Abdullah ibn Masud (ra) goes to the Ka’bah to recite Surat al-Rahman openly and loudly to Quraysh, knowing full well that the result would be physical violence against his person.

Abu Bakr (ra) prefers to pray and recite Qur’an openly in his front yard so that people can hear him as opposed to inside his house, even when the consequence is that he loses protection and is now open to attack by Quraysh.

Indeed there are too many such instances.

To these instances and their brave instigators, we might dare ask the same: what’s the point? What’s the point of a march or reciting Qur’an in public or praying in the open? Especially when some form of harm is likely? The point is that the public expression in and of itself is powerful to the end of all the things noted above.
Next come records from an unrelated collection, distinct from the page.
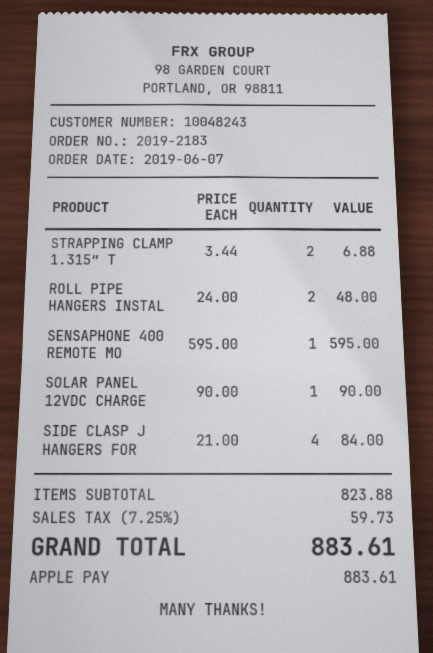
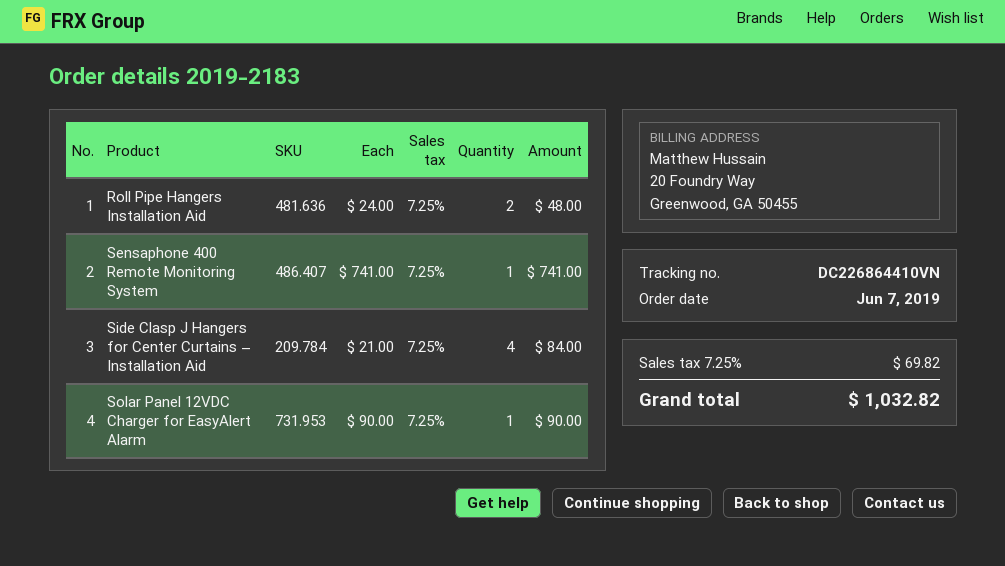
STRAPPING CLAMP 1.315″ T: 2 x 3.44 = 6.88 -> none
SENSAPHONE 400 REMOTE MO: 1 x 595.00 = 595.00 -> 1 x 741.00 = 741.00
tax: 7.25% = 59.73 -> 7.25% = 69.82
total: 883.61 -> 1032.82

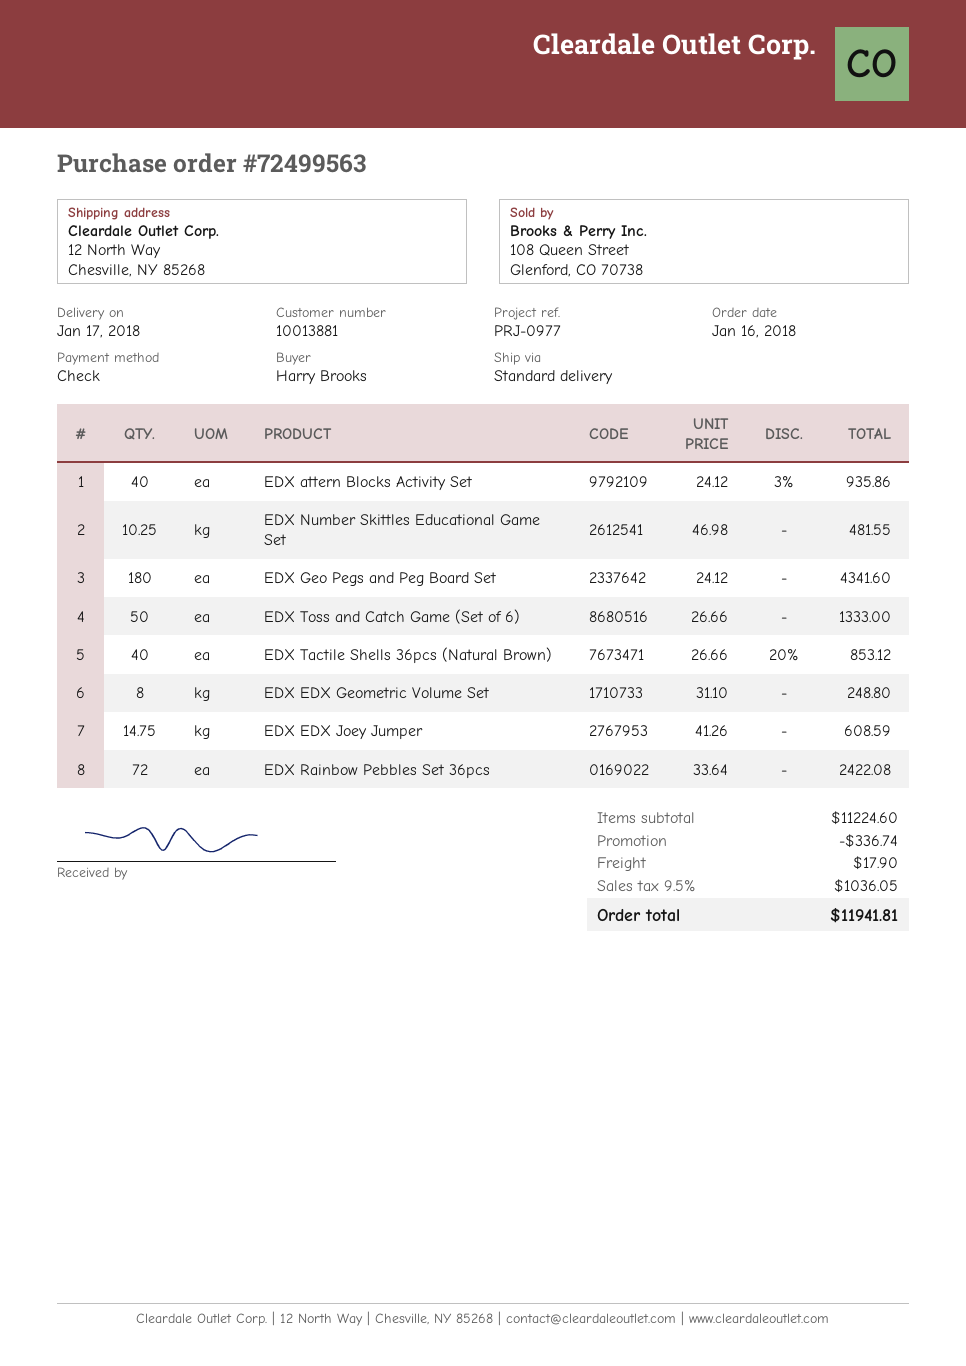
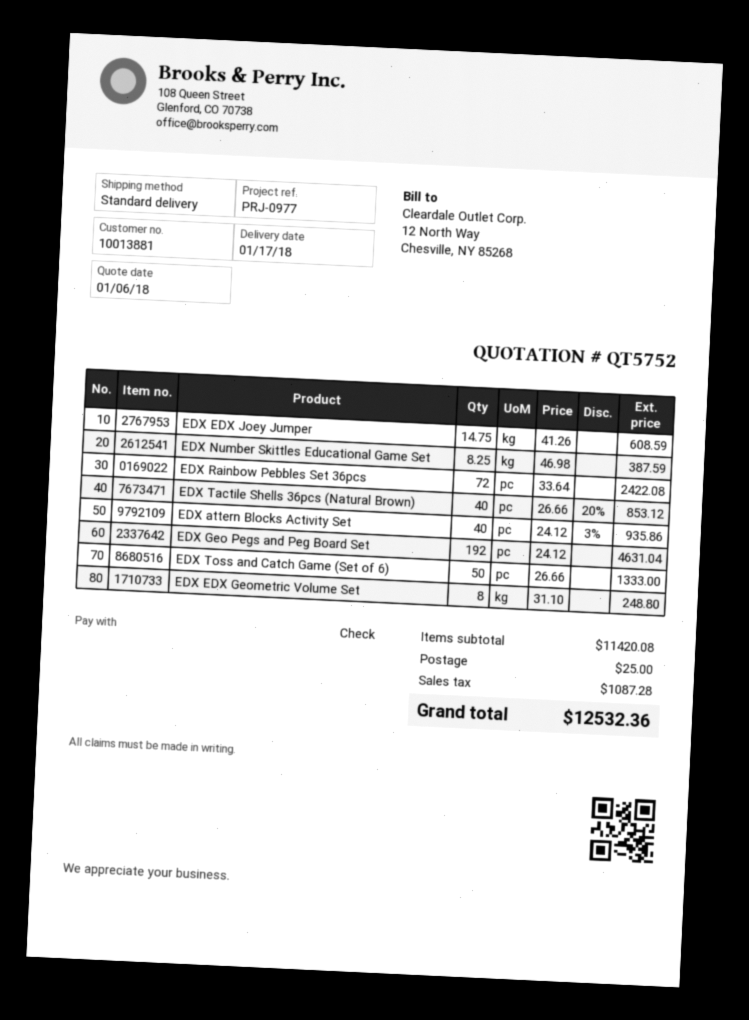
EDX Number Skittles Educational Game Set: 10.25 x 46.98 = 481.55 -> 8.25 x 46.98 = 387.59
EDX Geo Pegs and Peg Board Set: 180 x 24.12 = 4341.60 -> 192 x 24.12 = 4631.04
subtotal: 11224.60 -> 11420.08
discount: 336.74 -> none
shipping: 17.90 -> 25.00
tax: 1036.05 -> 1087.28
total: 11941.81 -> 12532.36

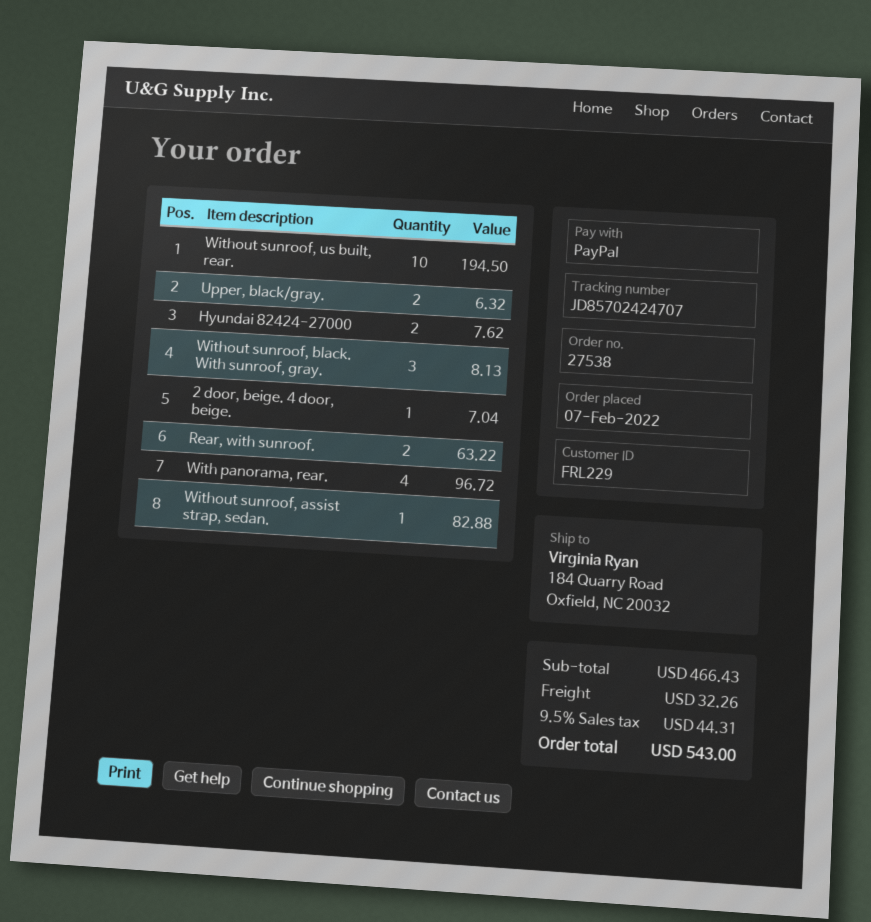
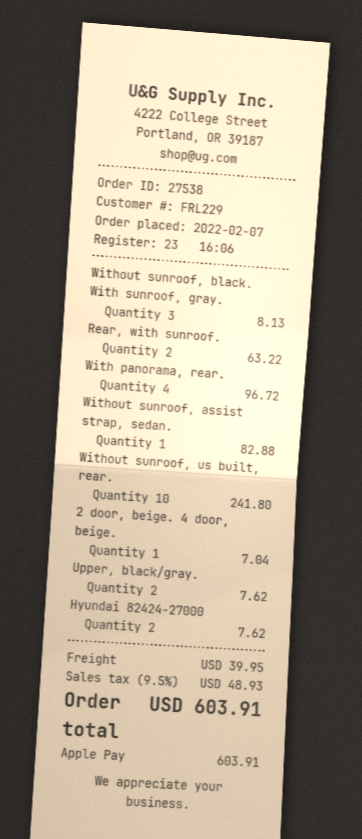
payment method: PayPal -> Apple Pay
Without sunroof, us built, rear.: 10 for 194.50 -> 10 for 241.80
Upper, black/gray.: 2 for 6.32 -> 2 for 7.62
shipping: 32.26 -> 39.95
tax: 9.5% = 44.31 -> 9.5% = 48.93
total: 543.00 -> 603.91

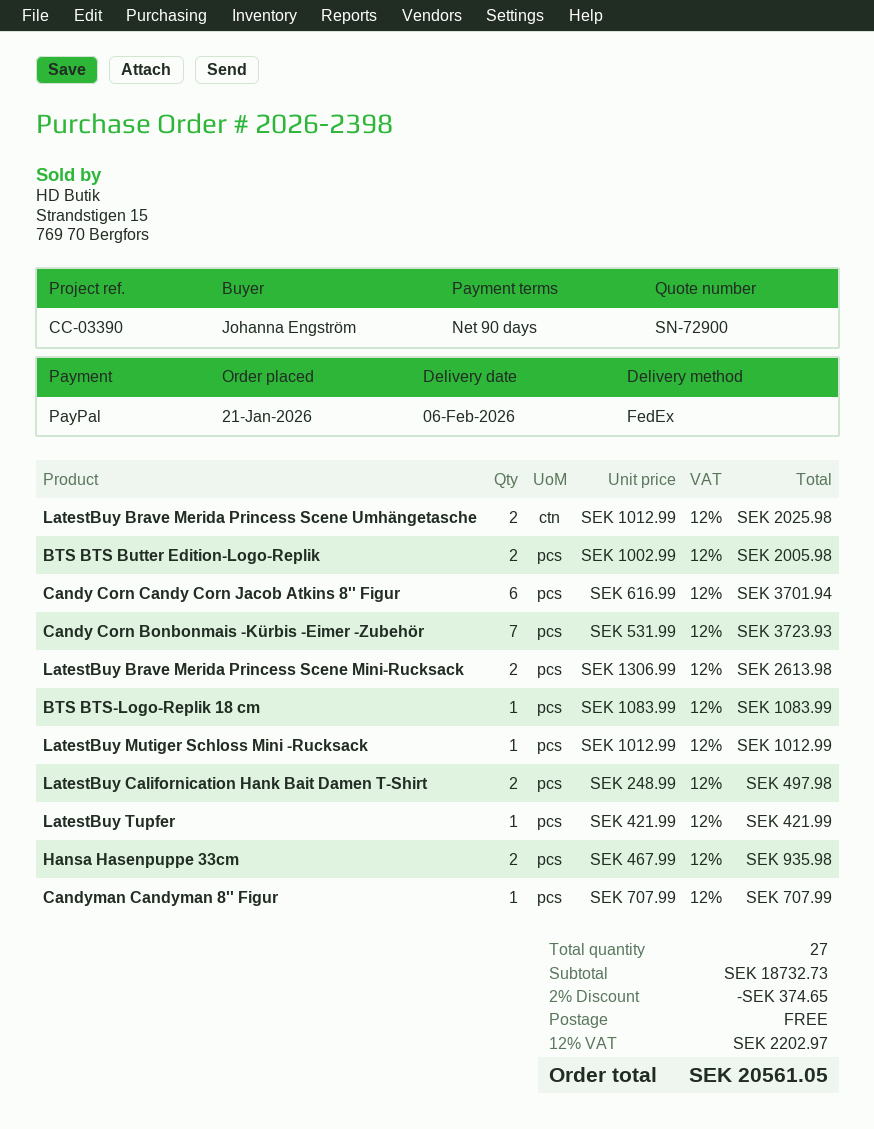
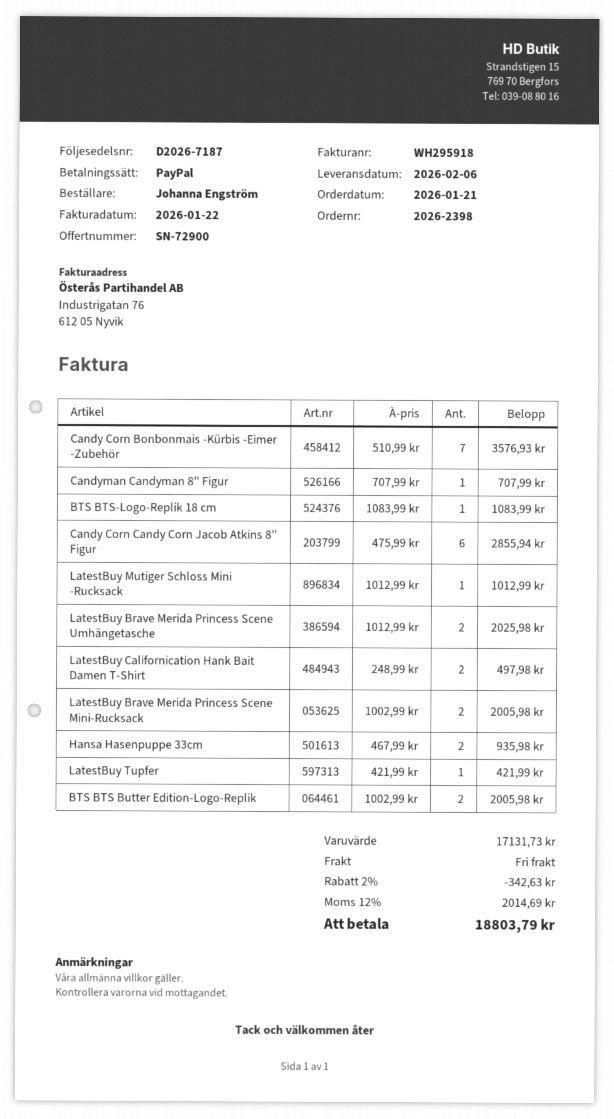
Candy Corn Candy Corn Jacob Atkins 8'' Figur: 6 x 616.99 = 3701.94 -> 6 x 475.99 = 2855.94
Candy Corn Bonbonmais -Kürbis -Eimer -Zubehör: 7 x 531.99 = 3723.93 -> 7 x 510.99 = 3576.93
LatestBuy Brave Merida Princess Scene Mini-Rucksack: 2 x 1306.99 = 2613.98 -> 2 x 1002.99 = 2005.98
subtotal: 18732.73 -> 17131.73
discount: 2% = 374.65 -> 2% = 342.63
tax: 12% = 2202.97 -> 12% = 2014.69
total: 20561.05 -> 18803.79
The noble Prophet (ﷺ) himself is emphatic:

If you see my Ummah in dread of saying to an oppressor ‘You are an oppressor!’, then she has been farewelled [Hakim]

meaning that Allah has left them to their own, taking away His support.

By the one in whose hand is my soul! You will enjoin the good and forbid evil, or else Allah will soon send upon you a punishment from Him, then you will call upon Him but He will not respond to you [Tirmidhi].

Not only, thus, do protests have a point, they are virtuous deeds pleasing to Allah, the exalted, if  we do so with the right intention, manner and message.